• [EXERCISE DESCRIPTION]
Nothing but the lines from the line with "Good Company: 2" to the end of the records below should appear in the answer, each exactly as given.

• [SUPPLIED RECORDS]

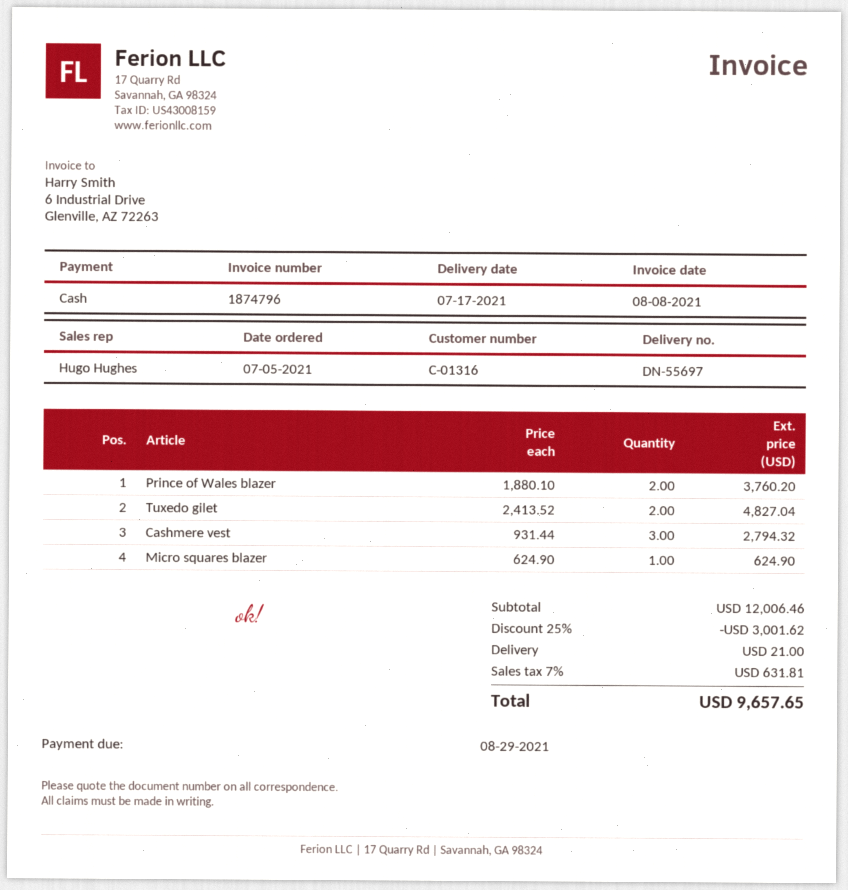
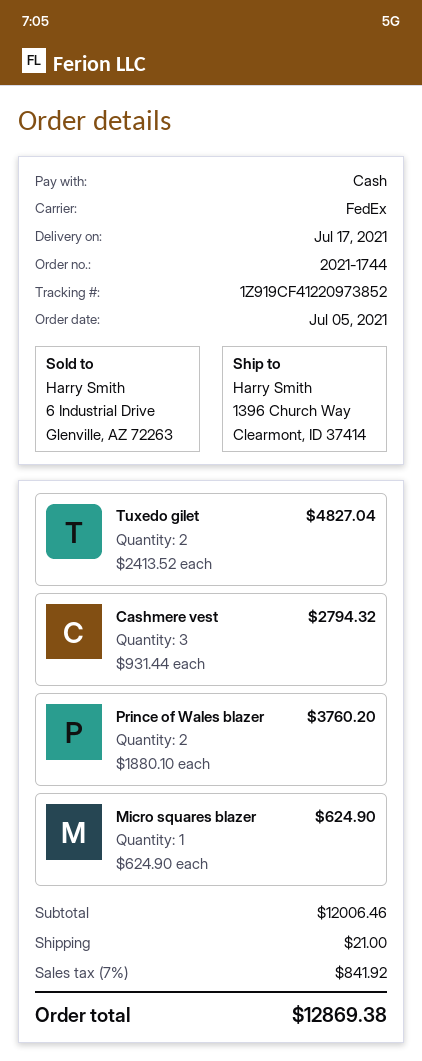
discount: 25% = 3001.62 -> none
tax: 7% = 631.81 -> 7% = 841.92
total: 9657.65 -> 12869.38

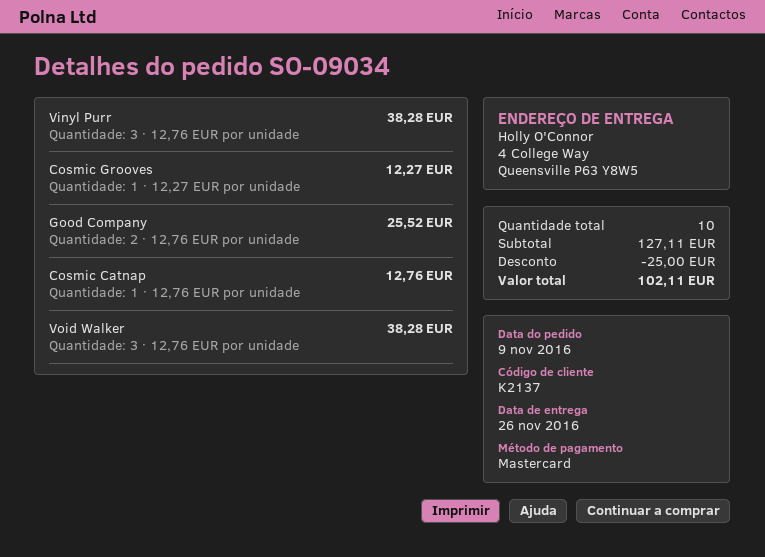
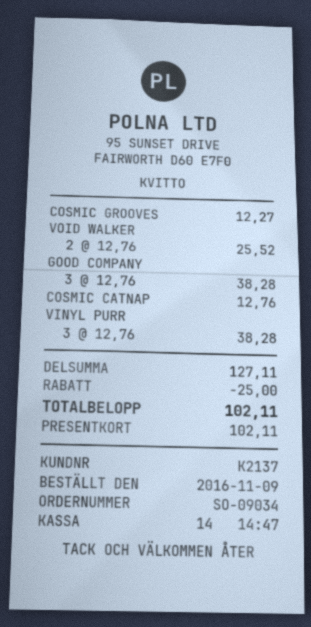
payment method: Mastercard -> gift card
Good Company: 2 x 12.76 = 25.52 -> 3 x 12.76 = 38.28
Void Walker: 3 x 12.76 = 38.28 -> 2 x 12.76 = 25.52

• [SOLUTION TO THE EXERCISE]
Good Company: 2 x 12.76 = 25.52 -> 3 x 12.76 = 38.28
Void Walker: 3 x 12.76 = 38.28 -> 2 x 12.76 = 25.52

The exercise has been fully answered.